L'iniziativa della difesa del destinatario del provvedimento, che prevede l'obbligo di firma

daspo per 7 anni ricorso in cassazione e illegittimo
Benevento.  

Un ricorso in Cassazione per chiedere l'annullamento del provvedimento a carico del suo assistito: il divieto di accesso per sette anni a tutti gli incontri di calcio del Benevento, con contestuale obbligo di firma in Questura.

Lo ha presentato l'avvocato Luigi Bocchino nell'interesse del 40enne di Arpaise che a metà giugno era stato colpito dal primo 'Daspo fuori contesto' adottato a Benevento. Lo aveva firmato il questore Luigi Bonagura perchè L. L. è ritenuto «responsabile di condotte da cui potrebbero derivare pregiudizi per l’ordine e la sicurezza pubblica, atteso anche che egli ha già mantenuto, in occasioni di incontri calcistici, una condotta antisportiva e violenta, e che per essa è stato sottoposto ad un divieto di accesso a manifestazioni sportive, emesso dal Questore di Benevento nel 2012, per la durata di due anni”.

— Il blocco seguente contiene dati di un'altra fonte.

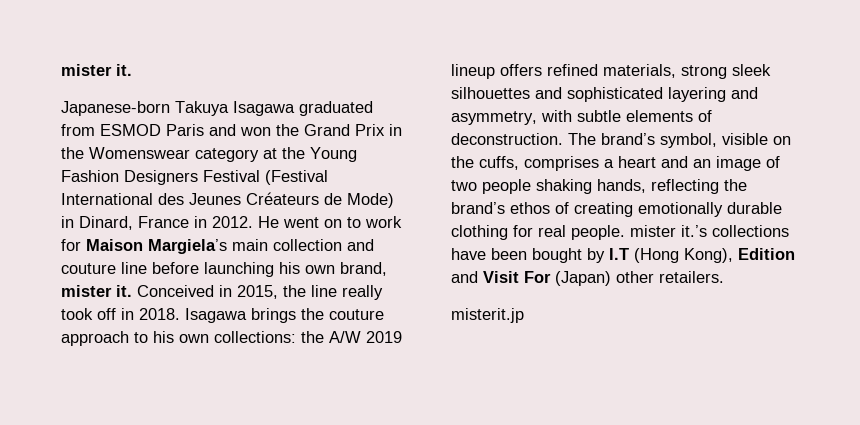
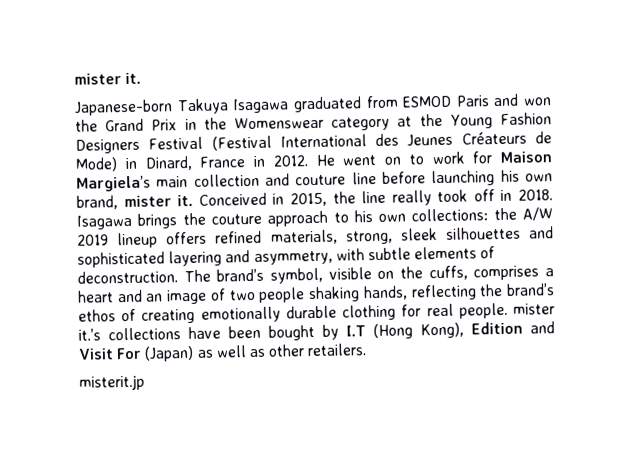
- Isagawa brings the couture approach to his own collections: the A/W 2019 lineup offers refined materials, strong sleek silhouettes and sophisticated layering and asymmetry, with subtle elements of deconstruction.
+ Isagawa brings the couture approach to his own collections: the A/W 2019 lineup offers refined materials, strong, sleek silhouettes and sophisticated layering and asymmetry, with subtle elements of deconstruction.
- The brand’s symbol, visible on the cuffs, comprises a heart and an image of two people shaking hands, reflecting the brand’s ethos of creating emotionally durable clothing for real people. mister it.’s collections have been bought by I.T (Hong Kong), Edition and Visit For (Japan) other retailers.
+ The brand’s symbol, visible on the cuffs, comprises a heart and an image of two people shaking hands, reflecting the brand’s ethos of creating emotionally durable clothing for real people. mister it.’s collections have been bought by I.T (Hong Kong), Edition and Visit For (Japan) as well as other retailers.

Una vicenda che risale al settembre di otto anni fa, quando al Vigorito, in occasione del derby con l'Avellino, era stato strappato, dato alle fiamme e gettato nel settore sottostante, dove c'erano degli spettatori, uno striscione di carta. Una storia per la quale l'uomo, nel 2018, aveva incassato il proscioglimento per la particolare tenuità del fatto.

Nel ricorso, oltre a sottolineare la “violazione del diritto alla difesa e del contraddittorio”, l'avvocato Bocchino sollecita l'annullamento del decreto con il quale il gip aveva convalidato il provvedimento relativo alla misura cautelare – l'obbligo di firma – disposta per il 40enne, “perchè è illegittimo non solo perchè non tiene conto della inesistenza della pericolosità sociale ma anche perchè non considera il grave pregiudizio derivante dalla misura in relazione all'attività lavorativa dello stesso e alla sua libertà personale che può manifestarsi anche attraverso il suo totale disinteresse alle vicende sportive della squadra di calcio”.

Per la cronaca, il 40enne era stato fermato ad aprile dalla guardia di finanza alla guida di un'auto e trovato in possesso di oltre 200 grammi di cocaina che gli erano costati l'arresto.